Why didn't that work?  A user reports that they got an error message while using your site. They don't remember the details, but they can tell you their account name, and roughly when the error occurred. What happened exactly? You'd like to dig up the request that triggered the error, error details (e.g. stack crawl, relevant parameters and server state), and the user's interaction history leading up to the error. Again, you might not know which specific server was involved, and the error might have bubbled up from a deeper server tier.

Are my servers healthy right now?  What is the average request latency? Are we serving [m]any errors? For a variety of server metrics, are the current values in line with past behavior?

I just tweaked something, what was the impact?  How did server metrics change when the tweak was made? Any speedup or slowdown? Are any new errors occurring?

What is this user's history on the site?  Perhaps you've noticed what looks like suspicious behavior from a particular user -- you suspect they may be a spammer. How have they been using your service?

What is this server up to?  Suppose CPU usage spikes on one of your servers.
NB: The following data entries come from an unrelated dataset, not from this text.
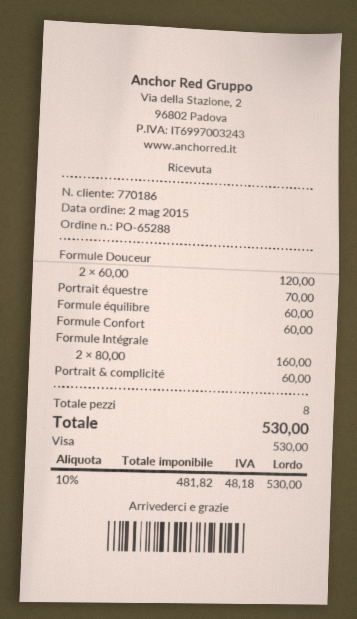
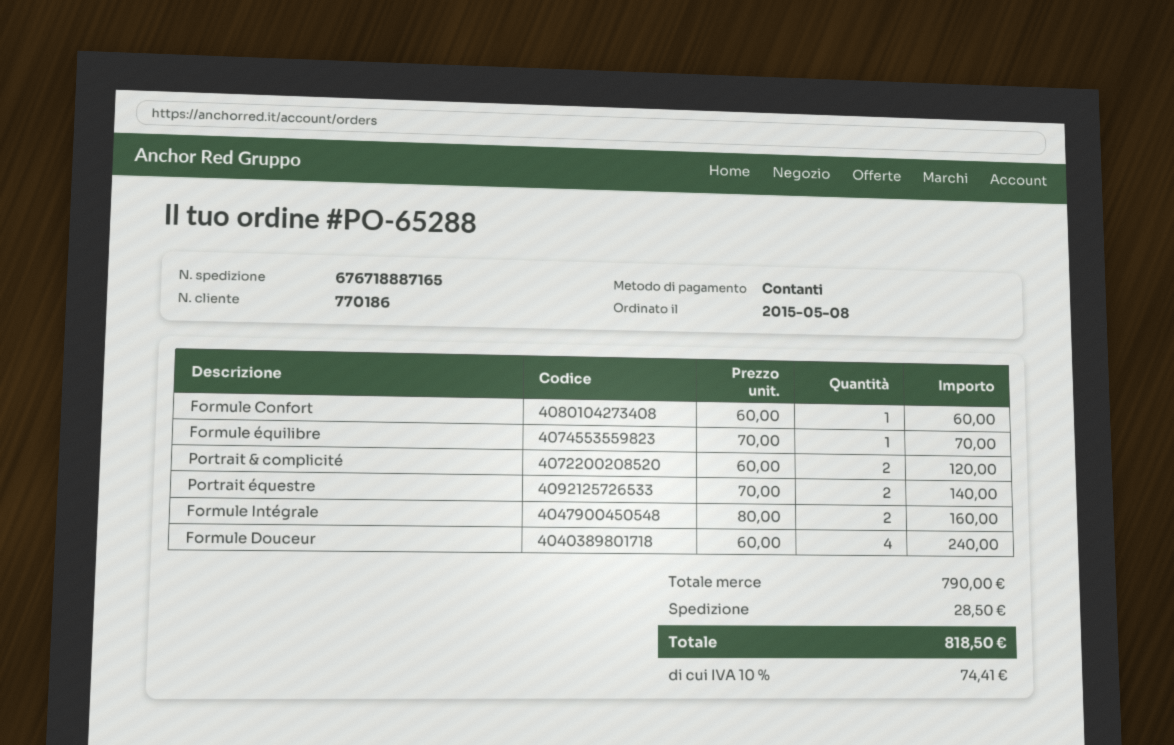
order date: 2015-05-02 -> 2015-05-08
payment method: Visa -> cash
Formule Douceur: 2 x 60.00 = 120.00 -> 4 x 60.00 = 240.00
Portrait équestre: 1 x 70.00 = 70.00 -> 2 x 70.00 = 140.00
Formule équilibre: 1 x 60.00 = 60.00 -> 1 x 70.00 = 70.00
Portrait & complicité: 1 x 60.00 = 60.00 -> 2 x 60.00 = 120.00
shipping: none -> 28.50
tax: 10% = 48.18 -> 10% = 74.41
total: 530.00 -> 818.50

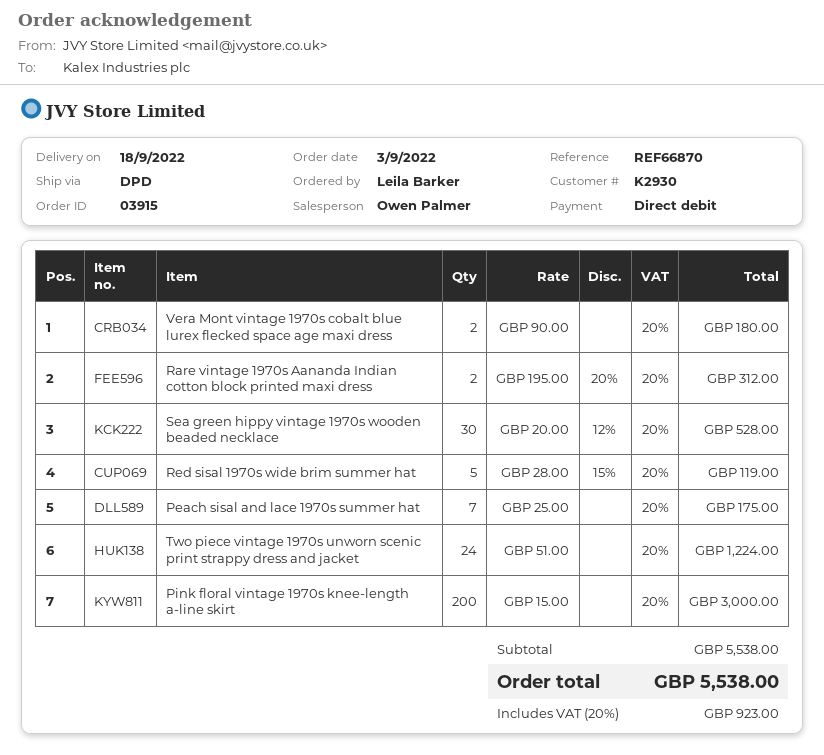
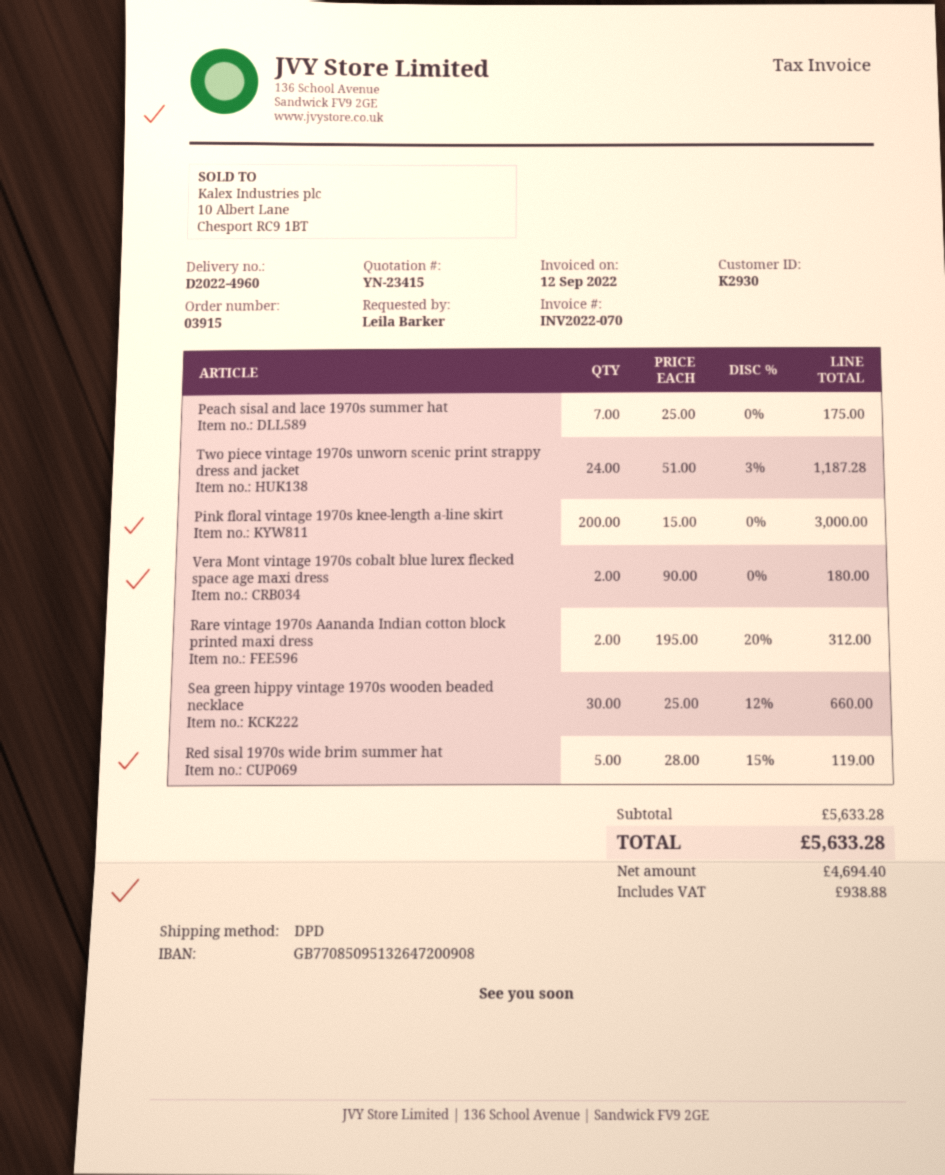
Sea green hippy vintage 1970s wooden beaded necklace: 30 x 20.00 - 12% = 528.00 -> 30 x 25.00 - 12% = 660.00
Two piece vintage 1970s unworn scenic print strappy dress and jacket: 24 x 51.00 = 1224.00 -> 24 x 51.00 - 3% = 1187.28
subtotal: 5538.00 -> 5633.28
tax: 923.00 -> 938.88
total: 5538.00 -> 5633.28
What is that server up to -- what operations is it performing, is there any unusual activity?

How many unique daily users does my site have?  This leads into more complex "analytics" questions -- breakdown of visitors by geographic region, referral source, trajectory through the site, etc.

Which records were modified by module X during a certain time period?  You might need to know this to clean up after a bug.

On what occasions has a certain operation been performed, and how long did it take on each occasion -- the question Amazon asked me about RDS requests.

Why instrumentation is needed

Logging, event counters, and other "historical record" instrumentation mechanisms are not the only tools for understanding the behavior of a software system. There are also debuggers, black-box monitoring, scripted tests, and many other approaches. However, proactively recording the internal behavior of live production servers can often be invaluable:

It allows you to investigate problems that you can't reproduce. ("This user says X happened to her yesterday morning.")

Corollary: for problems that you can reproduce, it can save you the often-considerable hassle of reproducing them.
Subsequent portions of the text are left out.